In the central business district and around some suburban shopping centres there are now a bare minimum of bins in which passers-by can dump their rubbish.

But these are not always emptied or at least emptied frequently enough and so they overflow, which defeats the purpose.

In some areas where a lot of garbage is produced daily by the roadside, such as that section of Mbare tackled by Cde Chinotimba, something more than a couple of empty 200 litre drums is needed.

The city has placed in some areas large skips that can hold a lot of rubbish and be loaded onto a truck for emptying, and perhaps something along these lines can be extended to other areas.

The second problem is the way far too many people create a public nuisance by just dumping their rubbish anywhere.

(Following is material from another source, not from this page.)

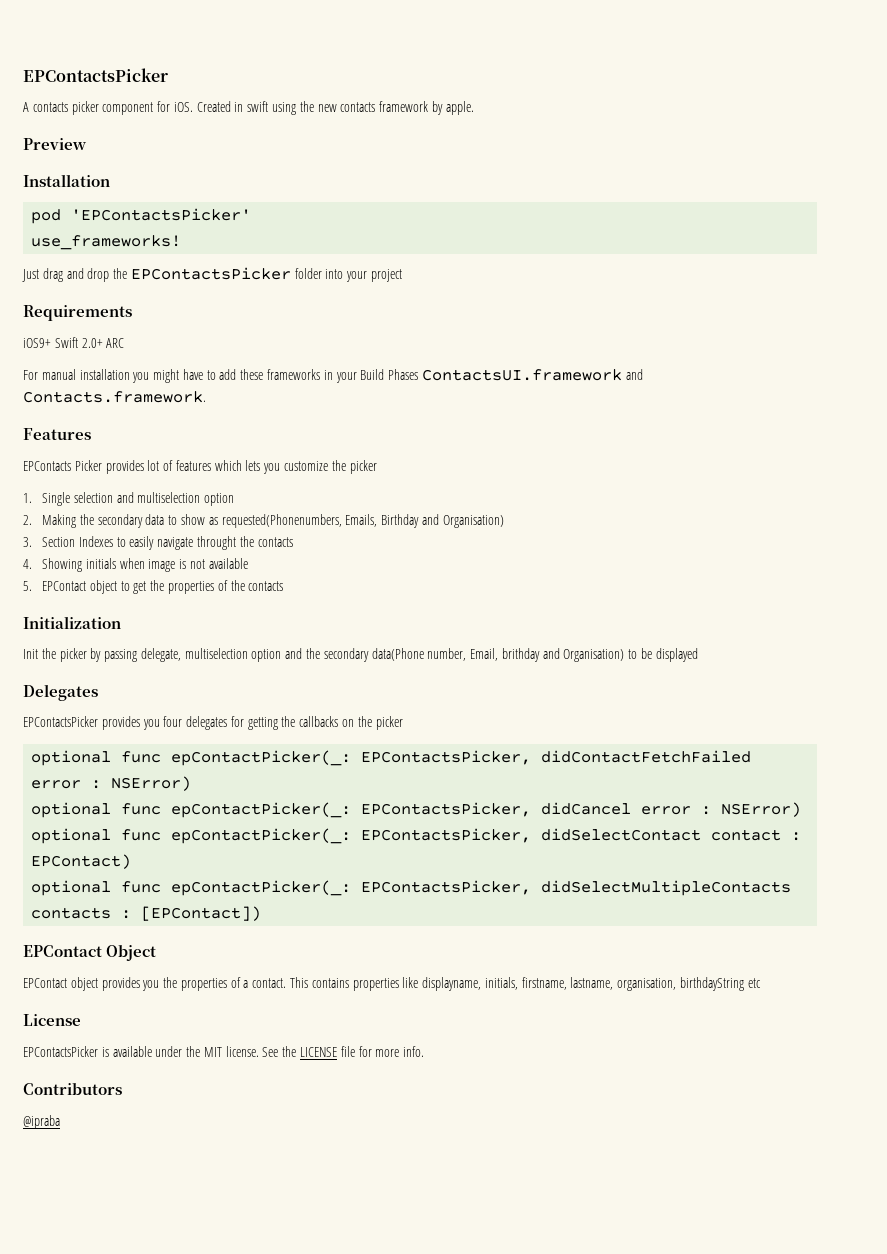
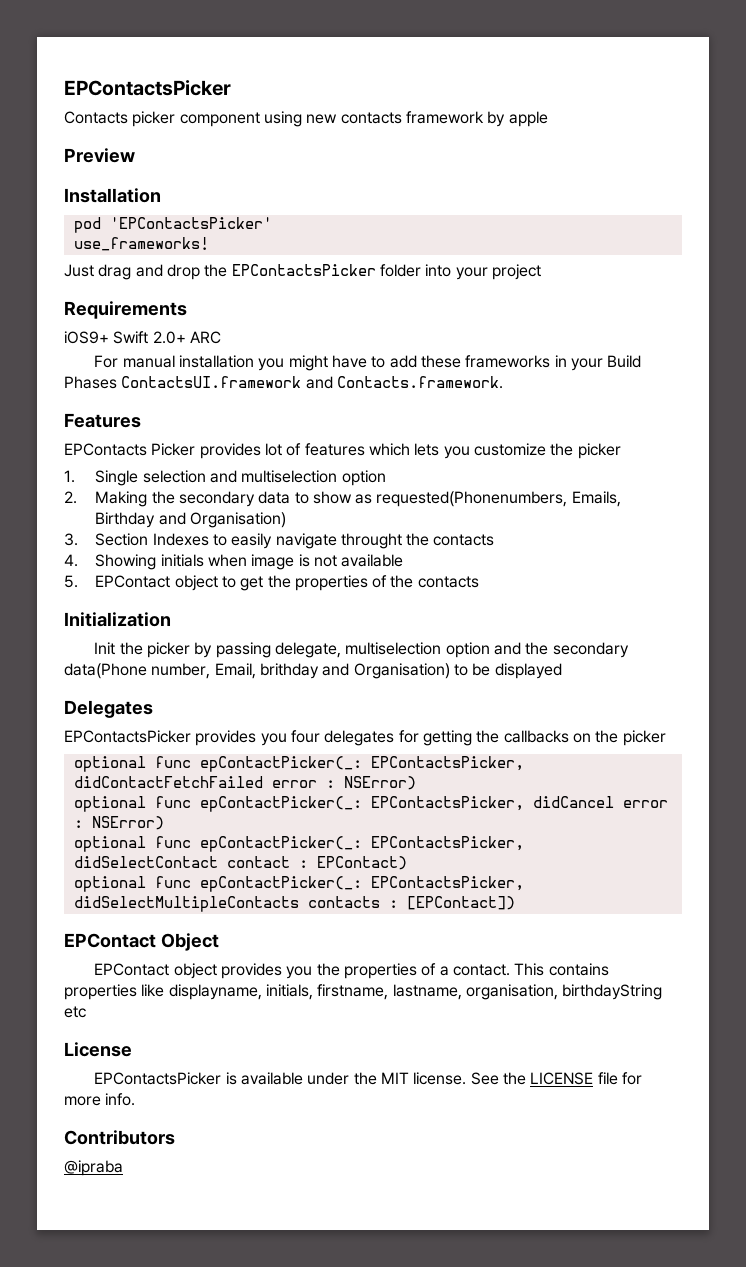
[23,101,314,115] A contacts picker component for iOS. Created in swift using the -> [64,111,302,127] Contacts picker component using
[445,101,474,115] apple. -> [508,111,548,127] apple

A short stroll anywhere in Harare and any other town will reveal discarded take-away containers, empty plastic bottles and cans along with banana skins and other debris just scattered along the side of the road where people chuck them when they have used them.

If people did not throw garbage into the streets there would be no garbage in the streets; it is as simple as that.

If all garbage was properly bagged or binned, and placed when and where it was supposed to be placed for the collection trucks, then it would not be lying in the streets.

And if the city council collected it when scheduled then it would not be ripped to shreds by wandering dogs or rummaged through by scavengers.

Cde Chinotimba suggested a monthly clean-up day.

With respect this is an emergency procedure, not what should be happening in a proper system.

For a start, leaving garbage rotting for a month until the next clean-up day just creates more problems and does not tackle the root of the problem, that the garbage should not be there in the first place.

We can have clean cities and clean roads quite easily.

The authorities can ensure that there are adequate public bins where litter can be placed.

Many of these could be sponsored by companies and the like although the city would have to have plans for emptying them as frequently as possible.

Near markets and other high-garbage areas skips or a similar system could be used. The process of improved rubbish collection needs to be improved further.

And then people have to be taught not to throw their filth onto the streets. We have laws on the books, but these are not enforced. They should be. If a pedestrian, or stall holder, or motorist dumps rubbish then they should be fined. Do this often enough then people will stop dumping. Even better would be to create a culture, such as Namibia has, where people are ashamed to throw things into the street.

While Cde Chinotimba has highlighted the problem, and that is part of his job, the thrust of solutions must be to avoid the mess in the first place, rather than looking at ways of cleaning it up later.